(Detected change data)

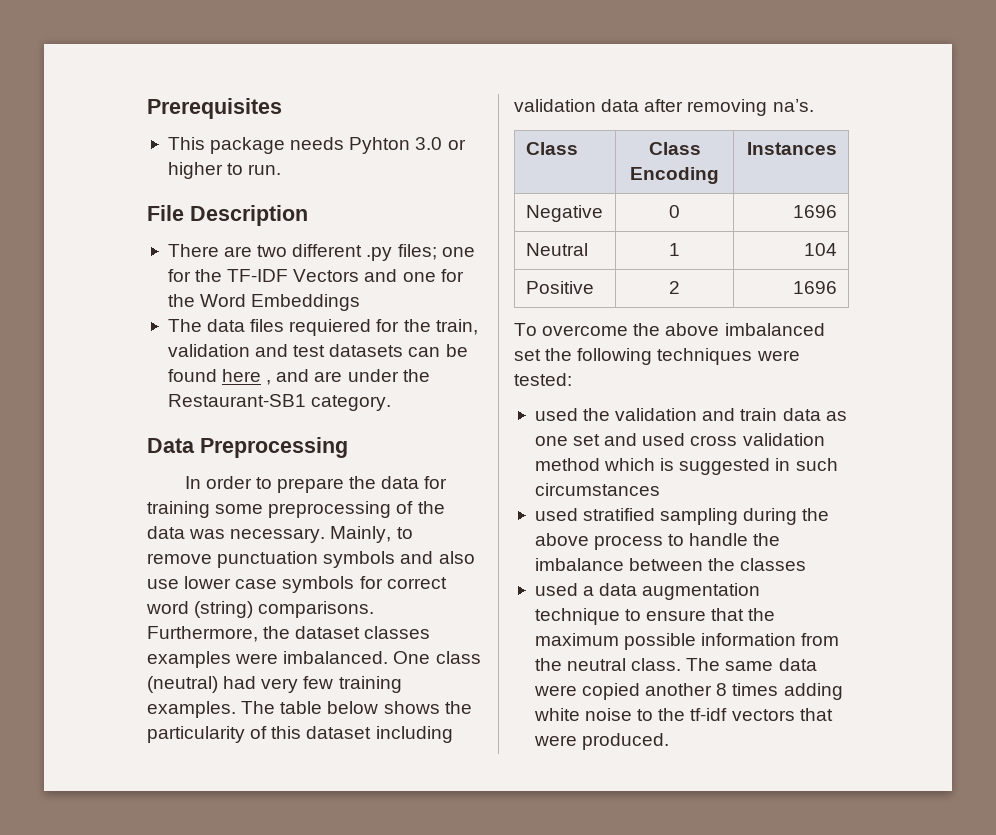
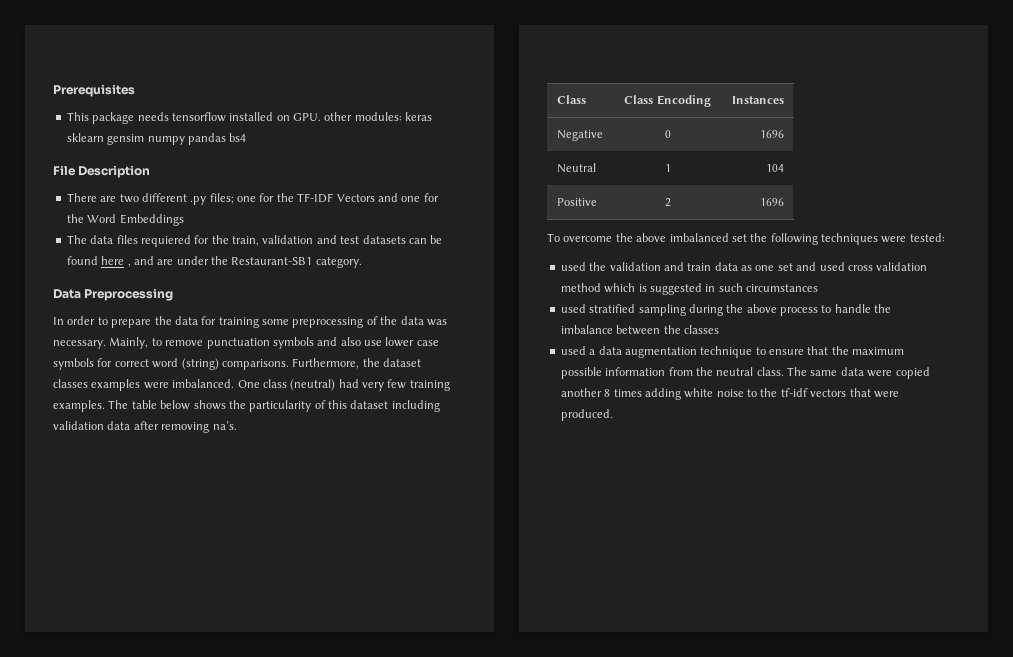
[349,137,466,154] [167,162,282,179] Pyhton 3.0 or higher to run. -> [171,112,433,122] [66,133,247,145] tensorflow installed on GPU. other modules: keras sklearn gensim numpy pandas bs4

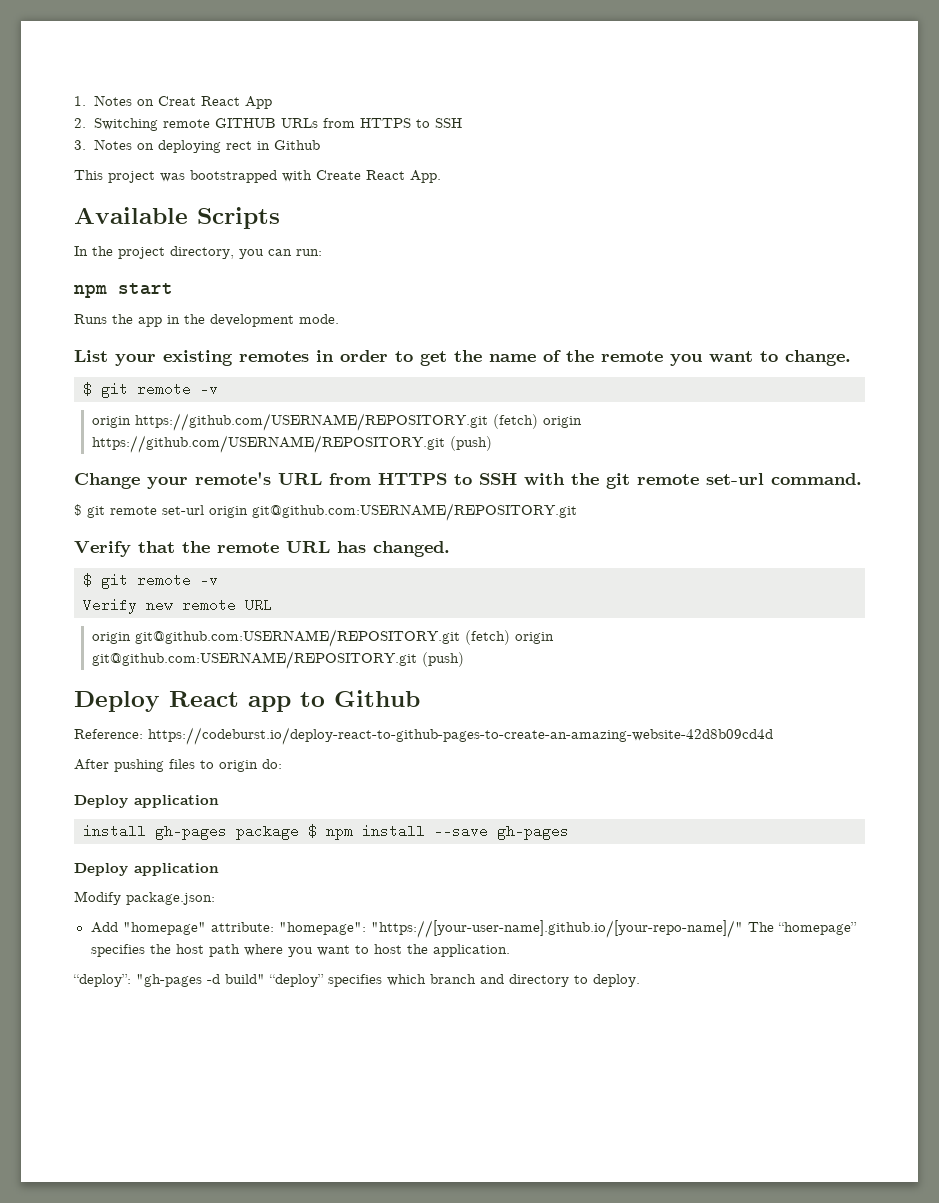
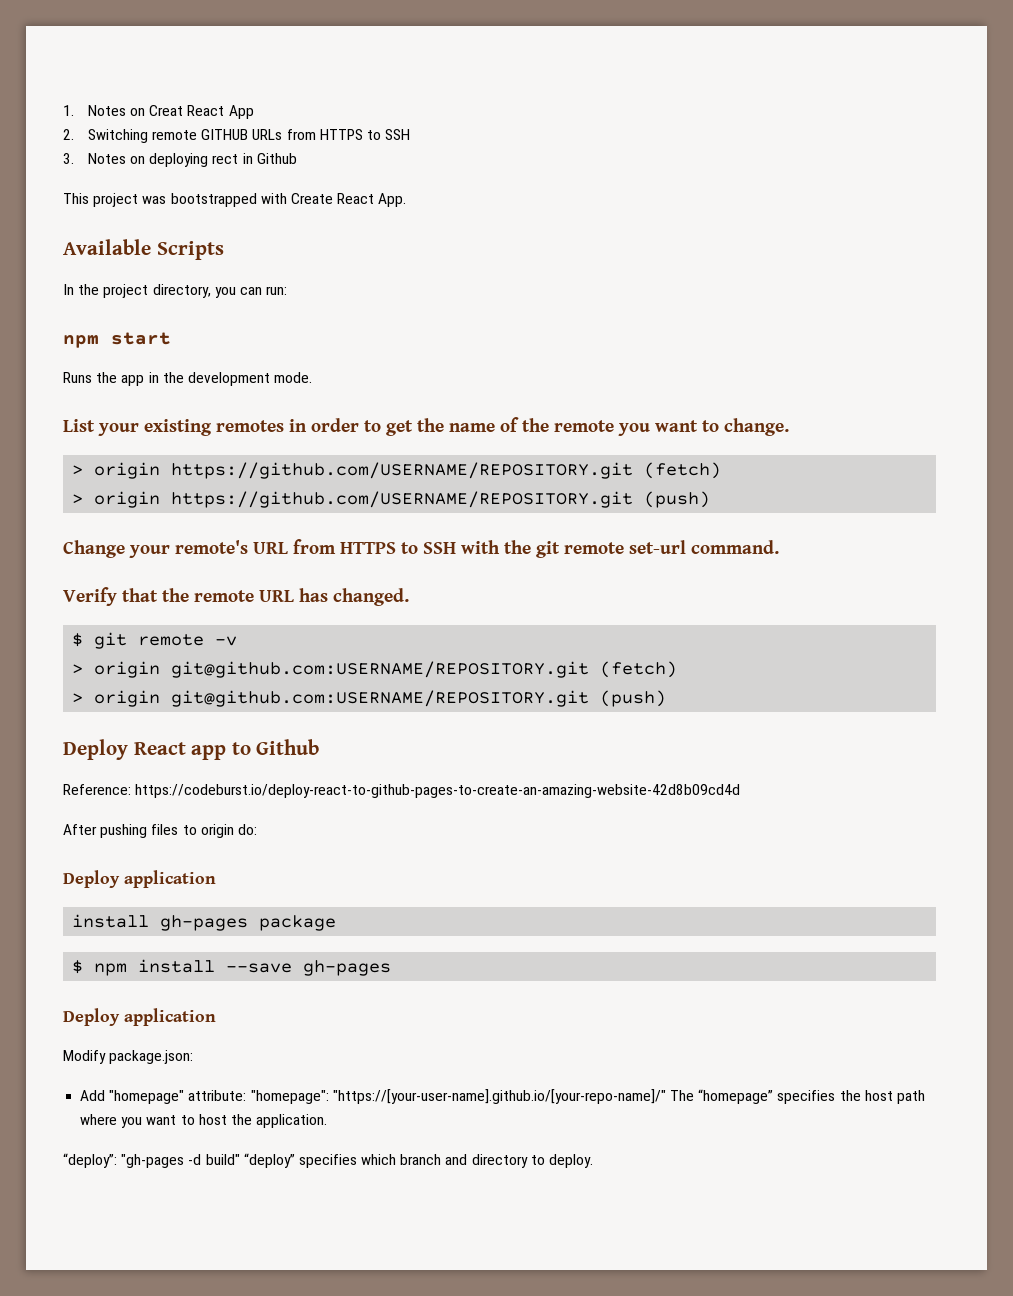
[83,382,218,398] $ git remote -v // -> [72,465,84,475] >
(538, 421) none -> [72,494,84,504] // >
[74,503,577,521] // $ git remote set-url origin git@github.com:USERNAME/REPOSITORY.git -> (779, 547) none
[83,598,272,614] Verify new remote URL // -> [72,664,84,674] >
(510, 637) none -> [72,693,84,703] // >
(299, 832) none -> (337, 923) //

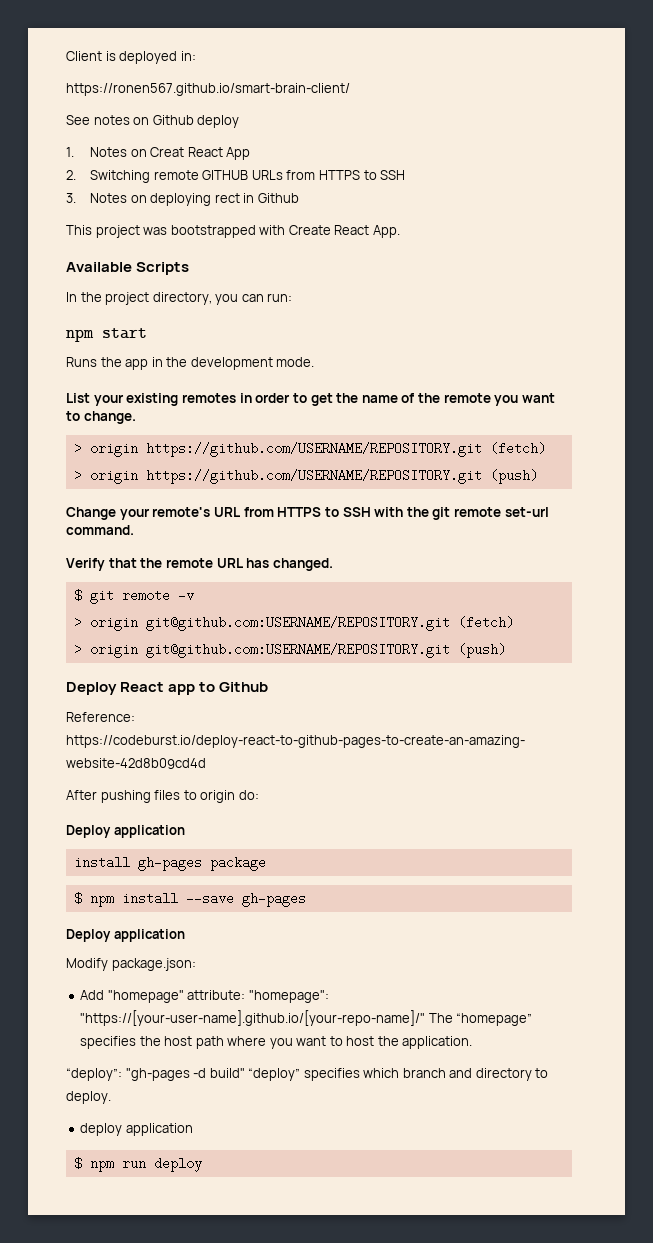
(63, 110) none -> [66,51,196,64] [66,83,350,96] [66,115,240,128] Client is deployed in: // https://ronen567.github.io/smart-brain-client/ // See notes on Github deploy //
(594, 1161) none -> [80,1123,193,1136] [73,1157,202,1172] // deploy application // $ npm run deploy

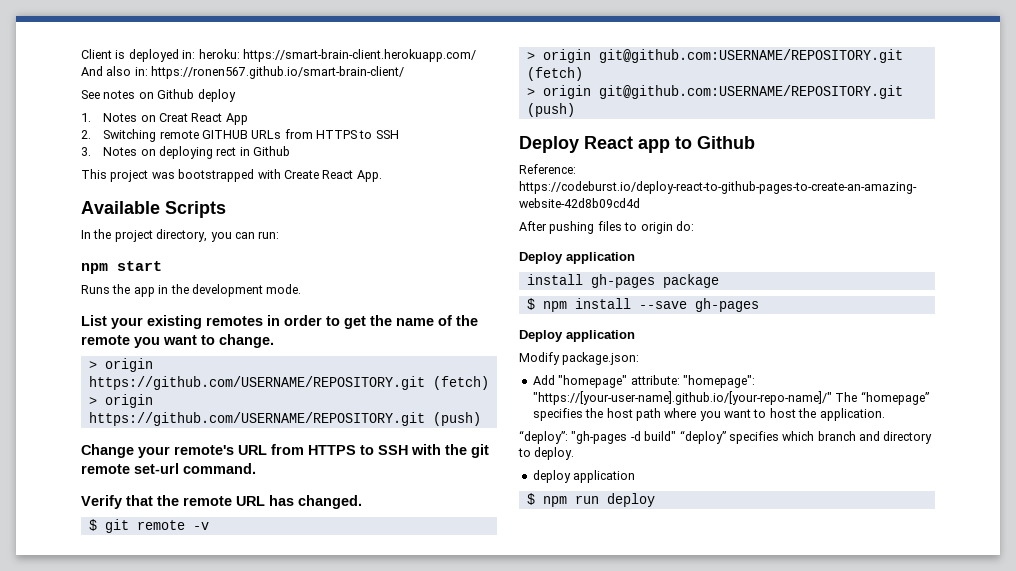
(196, 56) // -> [198,49,476,62] [81,66,148,76] heroku: https://smart-brain-client.herokuapp.com/ And also in:

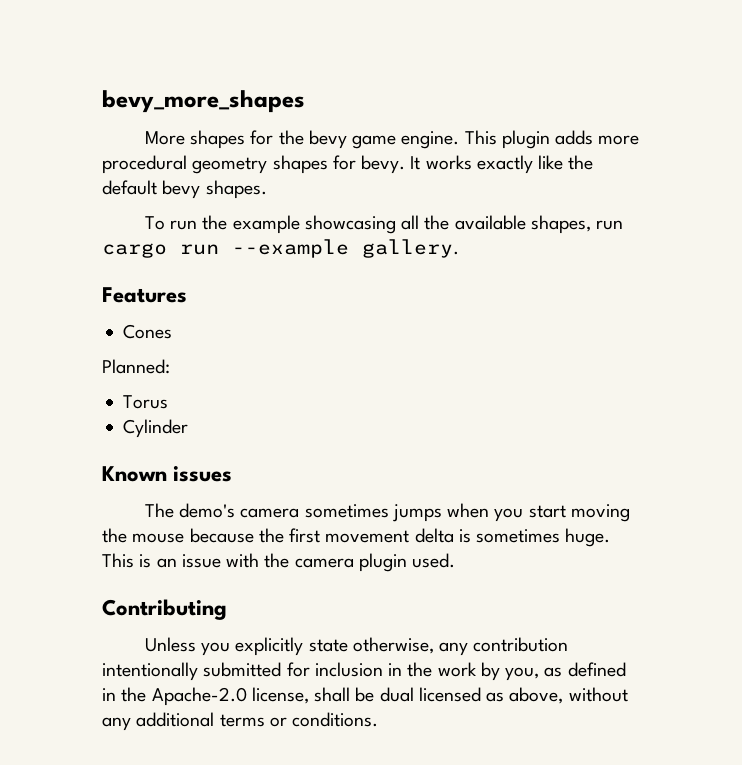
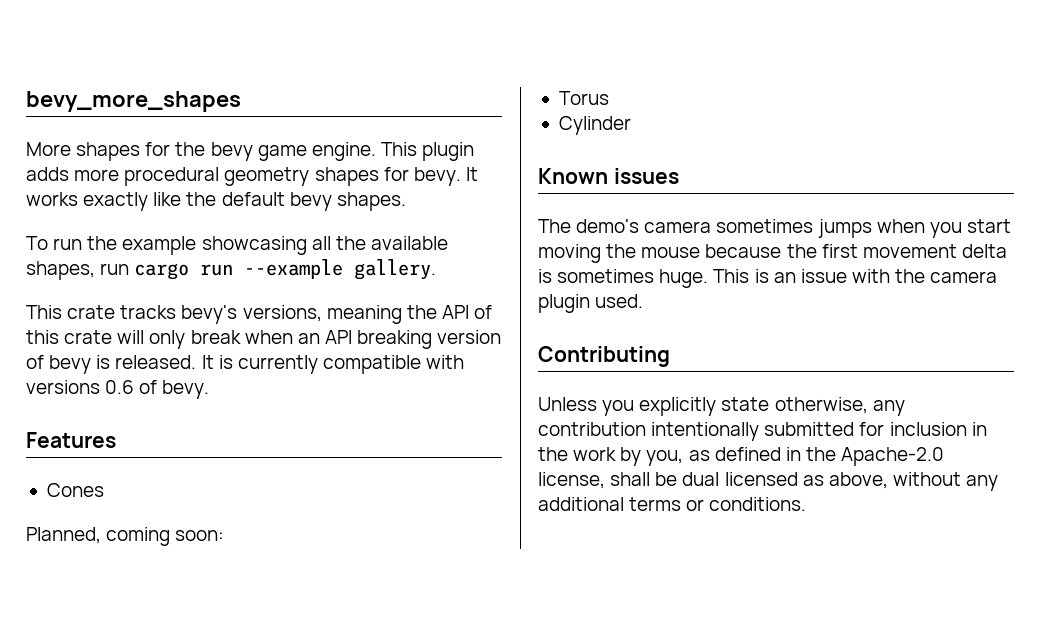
(459, 248) none -> [26,305,493,324] [26,330,502,349] [26,355,465,374] [26,380,210,399] // This crate tracks bevy's versions, meaning the API of this crate will only break when an API breaking version of bevy is released. It is currently compatible with versions 0.6 of bevy.
[102,359,170,374] Planned: -> [26,527,225,546] Planned, coming soon:

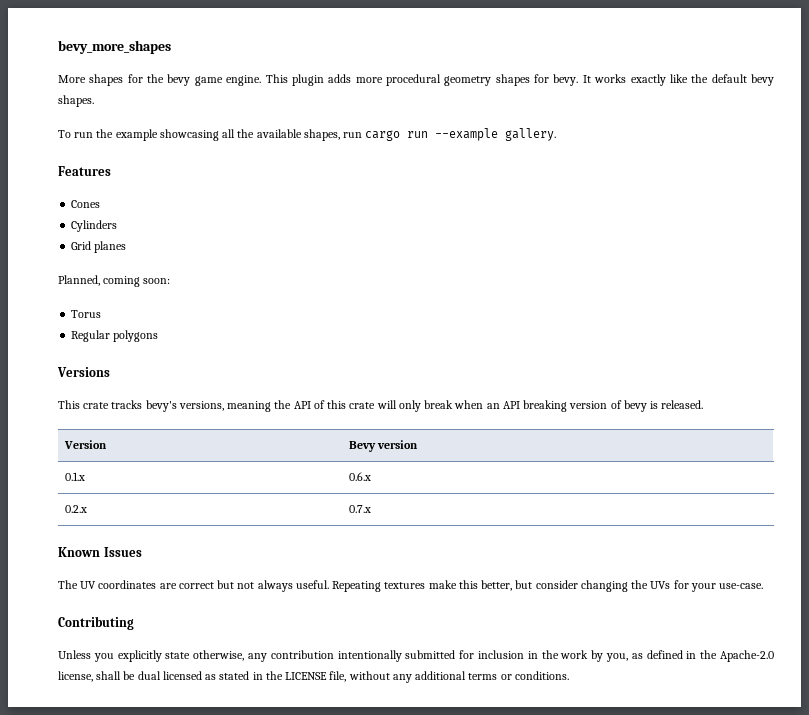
(437, 269) none -> [58,166,111,176] [71,200,101,208] [71,220,118,232] [71,241,127,253] [58,275,171,287] [71,310,102,318] [71,330,159,342] [57,367,110,377] // Features // Cones // Cylinders // Grid planes // Planned, coming soon: // Torus // Regular polygons // Versions
[201,355,465,374] [26,380,210,399] [26,432,116,448] [46,483,104,497] [26,527,225,546] [558,91,609,105] [558,116,631,135] It is currently compatible with versions 0.6 of bevy. // Features // Cones // Planned, coming soon: // Torus // Cylinder -> [63,440,107,449] [348,440,418,452] [64,472,85,481] [348,472,371,481] [64,505,87,513] [348,505,371,513] // Version | Bevy version // 0.1.x | 0.6.x // 0.2.x | 0.7.x
[613,168,679,184] issues -> [103,547,142,557] Issues
[576,219,1011,238] [538,244,1007,263] [538,269,998,288] [538,294,644,313] demo's camera sometimes jumps when you start moving the mouse because the first movement delta is sometimes huge. This is an issue with the camera plugin used. -> [80,580,764,592] UV coordinates are correct but not always useful. Repeating textures make this better, but consider changing the UVs for your use-case.
[828,472,888,489] above, -> [219,671,347,682] stated in the LICENSE file,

TO DO | Show all lines above holding the word "none".

ANSWER SPACE |
(538, 421) none -> [72,494,84,504] // >
[74,503,577,521] // $ git remote set-url origin git@github.com:USERNAME/REPOSITORY.git -> (779, 547) none
(510, 637) none -> [72,693,84,703] // >
(299, 832) none -> (337, 923) //
(63, 110) none -> [66,51,196,64] [66,83,350,96] [66,115,240,128] Client is deployed in: // https://ronen567.github.io/smart-brain-client/ // See notes on Github deploy //
(594, 1161) none -> [80,1123,193,1136] [73,1157,202,1172] // deploy application // $ npm run deploy
(459, 248) none -> [26,305,493,324] [26,330,502,349] [26,355,465,374] [26,380,210,399] // This crate tracks bevy's versions, meaning the API of this crate will only break when an API breaking version of bevy is released. It is currently compatible with versions 0.6 of bevy.
(437, 269) none -> [58,166,111,176] [71,200,101,208] [71,220,118,232] [71,241,127,253] [58,275,171,287] [71,310,102,318] [71,330,159,342] [57,367,110,377] // Features // Cones // Cylinders // Grid planes // Planned, coming soon: // Torus // Regular polygons // Versions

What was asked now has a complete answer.